24 September 2017

O'er the land of the free...

One hundred years ago this month, drafted men from Columbia County NY paraded through the town of Chatham on their way to World War I. When the band played the Star Spangled Banner, William Van Ness refused to take his hat off. A crowd demanded that he show respect, and when he persisted in refusing, they beat him. Van Ness was subsequently charged with disorderly conduct. Three days after the incident, the town justice dismissed the charge, saying that Van Ness had suffered enough at the hands of the mob. The magistrate spoke from first-hand experience; Cornelius Shubert, now a lieutenant, had led the attack on Van Ness, whom he now sent home with a reprimand and a warning, paraphrased a century later, that "any future incident of a similar nature would be dealt with much more harshly."
We may presume that disgruntled sports fans in 2017 won't storm the playing fields of America to chastise professional athletes involved in incidents of a similar nature, but many plainly agree with the President's loathsome remarks in Alabama a few days ago, when he said that any "son of a bitch" who refuses to stand for the National Anthem should be fired. The sad thing about such pathetic threats that the simple act of taking a knee during the anthem is the epitome of nonviolent protest. No doubt, however, the angry white folks in the stands or watching at home assume that the same person taking a knee will loot a store or burn a police car on the streets. The problem with such people, you'd likely hear, is that they respect nothing. Athletic protests like these date back almost fifty years to the 1968 Olympics, but patience with them seems to have run thin recently as whites increasingly resent the disrespect they feel the rest of the population shows them, even as many of those others still feel disrespected by whites.
The consistent thing over time about these threatening demands for respect is an equation of the flag with the troops. To refuse proper reverence to the flag and its theme song is to deny respect to the people who, in the usual vulgar formulation, fight and die for the flag. By this logic the flag embodies that covenant with the dead upon which authentic, sincere patriotism depends. A similar sentiment, not exactly patriotic, rallies defenders of Confederate memorials.
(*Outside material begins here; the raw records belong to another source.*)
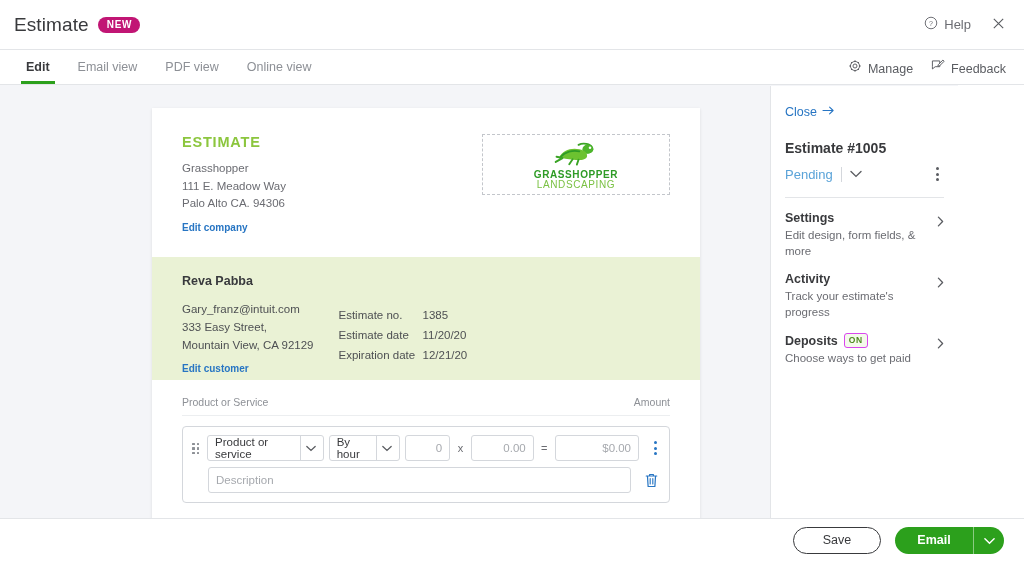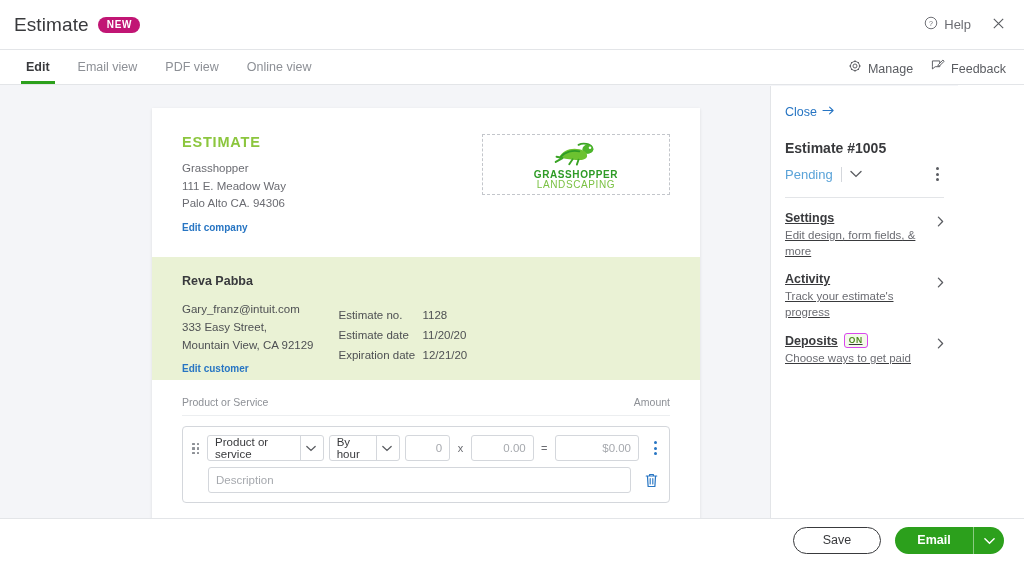--- a/index.html
+++ b/index.html
@@ -464,7 +464,7 @@
     cursor: pointer;
   }
 
-  .sb-item-text { flex: 1; text-decoration: underline; }
+  .sb-item-text { flex: 1; }
 
   .sb-item-title {
     font-size: 12.5px;

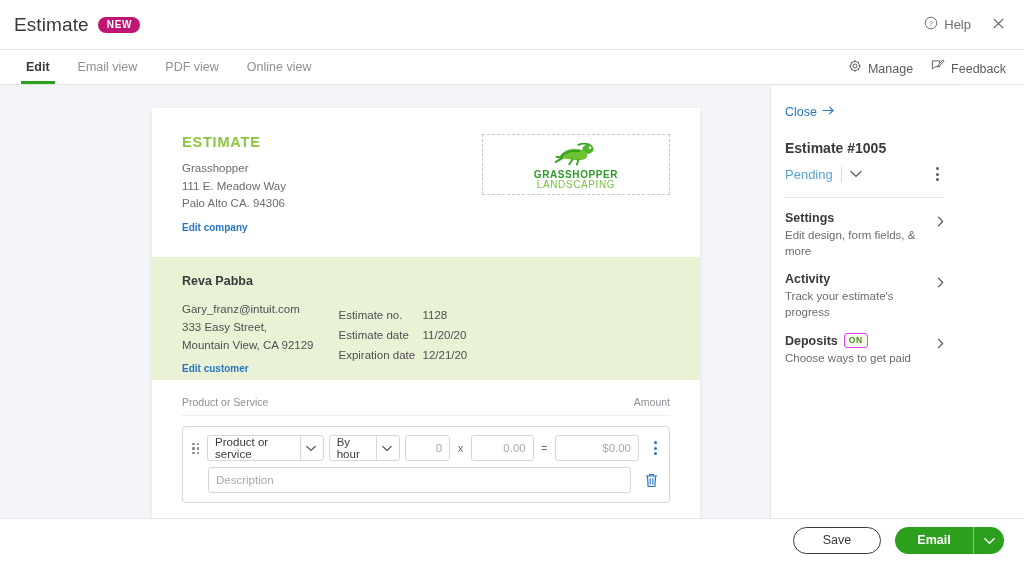--- a/index.html
+++ b/index.html
@@ -669,7 +669,7 @@
         <div class="meta-col">
           <div class="meta-row">
             <span class="meta-label">Estimate no.</span>
-            <span>1128</span>
+            <span>1385</span>
           </div>
           <div class="meta-row">
             <span class="meta-label">Estimate date</span>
The essence of this sort of patriotism is keeping faith with the dead; that sort of patriot resents perceived disrespect for the dead, as disrespect for themselves. That same fetishistic patriotism is in turn resented by those, including many whites, who see it as a form of idolatry and identify the associated demand for unconditional love of country with a "my country right or wrong" attitude that seems, to some, profoundly un-American. Liberalism requires love of country to be justified. While liberals may reject the idea that individuals need to earn respect, many feel entitled, if not obliged, to withhold respect from the nation as a whole, or at least its symbols or monuments, until it earns their love. Meanwhile, many on the other side probably believe unconditional love and reverence to be both natural and necessary to a healthy, great nation. What we have here is a profound disagreement over what it means to be a citizen that most likely won't be decided on the playing field, even if that's where the action seems to be right now.

1 comment:

hobbyfan said...

The President and his legion of brainwashed Trumpets are over-reacting. The "protests" over the Star Spangled Banner have more to do with the racial tensions across the country, and, rightfully, should be kept off the field, but the athletes, starting with Colin Kaepernick last year, see that since they're on television, they'll take advantage and use the medium to put their point across on a national stage.

That said, there are better ways to address the issue without protest or threat of violence. It's too bad President Manchild doesn't see it.